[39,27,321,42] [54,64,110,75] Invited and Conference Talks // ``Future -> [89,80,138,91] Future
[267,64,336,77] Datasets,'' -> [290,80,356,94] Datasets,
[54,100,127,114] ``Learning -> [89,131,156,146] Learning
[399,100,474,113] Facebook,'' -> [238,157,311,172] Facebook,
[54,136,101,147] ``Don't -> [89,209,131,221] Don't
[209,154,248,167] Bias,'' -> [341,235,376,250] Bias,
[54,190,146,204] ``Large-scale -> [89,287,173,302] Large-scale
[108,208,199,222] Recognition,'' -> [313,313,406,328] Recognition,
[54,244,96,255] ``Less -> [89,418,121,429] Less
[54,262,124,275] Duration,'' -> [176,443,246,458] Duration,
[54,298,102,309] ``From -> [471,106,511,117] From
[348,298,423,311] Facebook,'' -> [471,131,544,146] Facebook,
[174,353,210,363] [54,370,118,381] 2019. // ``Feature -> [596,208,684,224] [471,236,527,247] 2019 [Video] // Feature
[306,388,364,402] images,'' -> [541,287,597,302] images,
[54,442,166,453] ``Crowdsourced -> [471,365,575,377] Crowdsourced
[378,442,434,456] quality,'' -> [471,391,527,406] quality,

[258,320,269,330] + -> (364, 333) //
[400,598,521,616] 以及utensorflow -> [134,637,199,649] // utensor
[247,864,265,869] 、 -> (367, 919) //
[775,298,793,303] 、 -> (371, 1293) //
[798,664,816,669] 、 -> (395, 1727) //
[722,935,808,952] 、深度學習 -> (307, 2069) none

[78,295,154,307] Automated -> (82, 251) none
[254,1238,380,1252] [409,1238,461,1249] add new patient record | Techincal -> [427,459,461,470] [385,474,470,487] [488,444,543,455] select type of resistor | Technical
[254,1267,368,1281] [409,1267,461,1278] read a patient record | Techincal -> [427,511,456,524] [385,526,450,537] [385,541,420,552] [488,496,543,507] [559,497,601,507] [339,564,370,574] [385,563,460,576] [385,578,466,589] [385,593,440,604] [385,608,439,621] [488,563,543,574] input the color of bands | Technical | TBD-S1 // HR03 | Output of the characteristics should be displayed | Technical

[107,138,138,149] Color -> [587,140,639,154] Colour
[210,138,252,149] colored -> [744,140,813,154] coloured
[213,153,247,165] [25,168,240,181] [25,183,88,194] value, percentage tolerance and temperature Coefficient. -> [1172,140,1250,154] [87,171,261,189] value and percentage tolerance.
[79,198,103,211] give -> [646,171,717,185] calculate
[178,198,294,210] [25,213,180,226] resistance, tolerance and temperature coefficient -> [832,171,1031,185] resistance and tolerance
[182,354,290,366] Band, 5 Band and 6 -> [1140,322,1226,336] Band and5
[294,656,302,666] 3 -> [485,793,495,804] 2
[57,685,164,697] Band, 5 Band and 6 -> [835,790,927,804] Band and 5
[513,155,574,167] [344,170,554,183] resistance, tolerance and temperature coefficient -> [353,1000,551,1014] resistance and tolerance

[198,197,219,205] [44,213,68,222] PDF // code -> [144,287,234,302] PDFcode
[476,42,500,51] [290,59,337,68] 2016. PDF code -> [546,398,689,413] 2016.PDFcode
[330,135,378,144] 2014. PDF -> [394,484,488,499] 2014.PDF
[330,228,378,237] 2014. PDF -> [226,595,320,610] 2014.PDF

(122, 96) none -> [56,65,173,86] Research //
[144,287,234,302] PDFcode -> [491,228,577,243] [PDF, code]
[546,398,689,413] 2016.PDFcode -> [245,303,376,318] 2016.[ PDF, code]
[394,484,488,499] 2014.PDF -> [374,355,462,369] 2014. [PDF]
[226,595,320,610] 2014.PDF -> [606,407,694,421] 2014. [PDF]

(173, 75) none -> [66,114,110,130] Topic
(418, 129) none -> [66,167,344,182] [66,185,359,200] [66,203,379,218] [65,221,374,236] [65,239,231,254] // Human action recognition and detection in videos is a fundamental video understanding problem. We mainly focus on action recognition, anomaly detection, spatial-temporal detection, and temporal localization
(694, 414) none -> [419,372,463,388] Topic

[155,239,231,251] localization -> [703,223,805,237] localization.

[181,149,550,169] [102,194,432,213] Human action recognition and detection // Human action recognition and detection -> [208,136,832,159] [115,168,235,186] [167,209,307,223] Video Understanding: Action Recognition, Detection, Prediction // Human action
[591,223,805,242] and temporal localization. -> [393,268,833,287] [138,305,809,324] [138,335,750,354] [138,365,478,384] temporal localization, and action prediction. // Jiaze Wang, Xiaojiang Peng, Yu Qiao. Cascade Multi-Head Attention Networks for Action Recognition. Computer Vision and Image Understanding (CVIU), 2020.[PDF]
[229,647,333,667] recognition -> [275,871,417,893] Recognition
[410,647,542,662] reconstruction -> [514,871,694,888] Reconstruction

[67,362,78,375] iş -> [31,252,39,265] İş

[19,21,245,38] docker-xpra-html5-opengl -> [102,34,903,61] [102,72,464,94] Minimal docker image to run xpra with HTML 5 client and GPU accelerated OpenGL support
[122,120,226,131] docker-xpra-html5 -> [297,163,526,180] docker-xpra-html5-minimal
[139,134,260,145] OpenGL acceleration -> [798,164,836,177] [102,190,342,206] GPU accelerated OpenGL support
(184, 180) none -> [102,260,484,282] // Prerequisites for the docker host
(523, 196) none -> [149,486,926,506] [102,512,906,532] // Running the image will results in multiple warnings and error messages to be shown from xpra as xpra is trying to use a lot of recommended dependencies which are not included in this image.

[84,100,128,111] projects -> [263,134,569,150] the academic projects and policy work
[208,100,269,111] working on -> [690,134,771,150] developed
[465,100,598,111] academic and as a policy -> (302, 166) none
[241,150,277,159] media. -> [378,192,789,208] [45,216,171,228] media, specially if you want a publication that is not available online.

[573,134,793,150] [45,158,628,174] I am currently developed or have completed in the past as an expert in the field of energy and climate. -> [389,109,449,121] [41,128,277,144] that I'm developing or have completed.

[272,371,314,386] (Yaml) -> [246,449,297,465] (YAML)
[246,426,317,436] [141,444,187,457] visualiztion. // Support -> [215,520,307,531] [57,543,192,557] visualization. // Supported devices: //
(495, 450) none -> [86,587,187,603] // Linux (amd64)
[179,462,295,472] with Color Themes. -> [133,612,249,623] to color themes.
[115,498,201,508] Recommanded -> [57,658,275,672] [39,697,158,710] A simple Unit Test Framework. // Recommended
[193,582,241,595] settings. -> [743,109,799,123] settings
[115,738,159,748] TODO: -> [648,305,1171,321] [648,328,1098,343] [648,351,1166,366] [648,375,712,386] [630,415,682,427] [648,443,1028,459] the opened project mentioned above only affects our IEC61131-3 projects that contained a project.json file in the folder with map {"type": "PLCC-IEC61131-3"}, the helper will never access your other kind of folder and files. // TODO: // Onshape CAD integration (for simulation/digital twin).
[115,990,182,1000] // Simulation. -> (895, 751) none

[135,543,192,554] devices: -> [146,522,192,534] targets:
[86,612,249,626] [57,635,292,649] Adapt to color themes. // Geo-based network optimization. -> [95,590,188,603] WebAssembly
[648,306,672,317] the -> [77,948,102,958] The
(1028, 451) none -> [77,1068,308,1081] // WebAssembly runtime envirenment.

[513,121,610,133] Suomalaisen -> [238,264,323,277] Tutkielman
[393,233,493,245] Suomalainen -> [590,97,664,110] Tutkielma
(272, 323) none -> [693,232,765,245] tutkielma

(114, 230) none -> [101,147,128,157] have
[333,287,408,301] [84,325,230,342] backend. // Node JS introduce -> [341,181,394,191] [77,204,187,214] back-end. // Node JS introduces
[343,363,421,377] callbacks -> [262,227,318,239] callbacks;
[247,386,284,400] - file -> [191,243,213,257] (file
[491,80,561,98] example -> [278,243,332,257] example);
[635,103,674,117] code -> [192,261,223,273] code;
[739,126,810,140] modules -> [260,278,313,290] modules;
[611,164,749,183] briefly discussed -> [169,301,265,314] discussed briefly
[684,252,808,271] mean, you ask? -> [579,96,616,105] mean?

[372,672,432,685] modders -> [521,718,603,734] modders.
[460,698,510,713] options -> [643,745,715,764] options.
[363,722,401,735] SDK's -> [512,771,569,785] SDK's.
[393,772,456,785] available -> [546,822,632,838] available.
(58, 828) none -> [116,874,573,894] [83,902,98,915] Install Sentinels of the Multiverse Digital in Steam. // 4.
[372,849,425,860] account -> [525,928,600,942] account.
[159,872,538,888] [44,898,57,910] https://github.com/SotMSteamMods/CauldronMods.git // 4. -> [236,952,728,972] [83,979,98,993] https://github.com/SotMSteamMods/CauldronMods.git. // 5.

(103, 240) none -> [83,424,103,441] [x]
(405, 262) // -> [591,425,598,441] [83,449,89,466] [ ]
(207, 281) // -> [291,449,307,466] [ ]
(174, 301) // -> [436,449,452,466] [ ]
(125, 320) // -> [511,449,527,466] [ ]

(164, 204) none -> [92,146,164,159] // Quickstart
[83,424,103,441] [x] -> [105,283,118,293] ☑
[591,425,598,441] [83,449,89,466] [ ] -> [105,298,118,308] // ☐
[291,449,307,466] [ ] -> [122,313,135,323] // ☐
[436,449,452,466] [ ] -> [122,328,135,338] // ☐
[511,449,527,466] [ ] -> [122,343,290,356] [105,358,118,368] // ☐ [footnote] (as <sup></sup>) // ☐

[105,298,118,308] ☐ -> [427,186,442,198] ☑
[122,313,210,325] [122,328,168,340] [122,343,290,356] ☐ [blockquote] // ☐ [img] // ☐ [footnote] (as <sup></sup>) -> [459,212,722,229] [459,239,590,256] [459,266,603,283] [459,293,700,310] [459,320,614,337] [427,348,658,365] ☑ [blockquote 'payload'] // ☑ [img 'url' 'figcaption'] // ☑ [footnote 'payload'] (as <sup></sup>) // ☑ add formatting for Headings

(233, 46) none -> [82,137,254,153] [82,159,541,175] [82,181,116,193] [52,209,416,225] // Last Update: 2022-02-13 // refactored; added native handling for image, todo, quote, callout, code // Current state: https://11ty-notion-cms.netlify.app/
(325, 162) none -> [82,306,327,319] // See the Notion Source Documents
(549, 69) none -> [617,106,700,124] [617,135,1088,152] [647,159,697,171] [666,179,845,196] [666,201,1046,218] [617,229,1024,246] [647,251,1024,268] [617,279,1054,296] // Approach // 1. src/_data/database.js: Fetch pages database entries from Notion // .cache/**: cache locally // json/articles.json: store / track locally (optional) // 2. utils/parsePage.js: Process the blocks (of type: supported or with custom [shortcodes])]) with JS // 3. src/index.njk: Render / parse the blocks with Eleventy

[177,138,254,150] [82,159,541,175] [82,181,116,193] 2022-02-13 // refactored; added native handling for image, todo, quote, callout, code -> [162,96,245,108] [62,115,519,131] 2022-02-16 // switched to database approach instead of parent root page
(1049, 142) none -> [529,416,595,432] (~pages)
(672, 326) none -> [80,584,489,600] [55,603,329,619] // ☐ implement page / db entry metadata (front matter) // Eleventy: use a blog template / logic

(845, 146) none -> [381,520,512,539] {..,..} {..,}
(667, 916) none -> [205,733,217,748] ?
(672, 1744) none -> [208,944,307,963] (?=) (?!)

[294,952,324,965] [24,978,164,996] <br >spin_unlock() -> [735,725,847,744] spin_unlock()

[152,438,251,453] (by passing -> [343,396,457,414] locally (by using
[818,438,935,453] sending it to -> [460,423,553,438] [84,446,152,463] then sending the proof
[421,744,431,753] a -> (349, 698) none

-=-=-=-=-

PROBLEM DESCRIPTION
Everything from the line containing "(845, 146) none" through the line containing "[294,952,324,965] [24,978,164,996] <br" in the material above should be retyped exactly, both ends included, and nothing more.

ANSWER TO THIS PROBLEM
(845, 146) none -> [381,520,512,539] {..,..} {..,}
(667, 916) none -> [205,733,217,748] ?
(672, 1744) none -> [208,944,307,963] (?=) (?!)

[294,952,324,965] [24,978,164,996] <br >spin_unlock() -> [735,725,847,744] spin_unlock()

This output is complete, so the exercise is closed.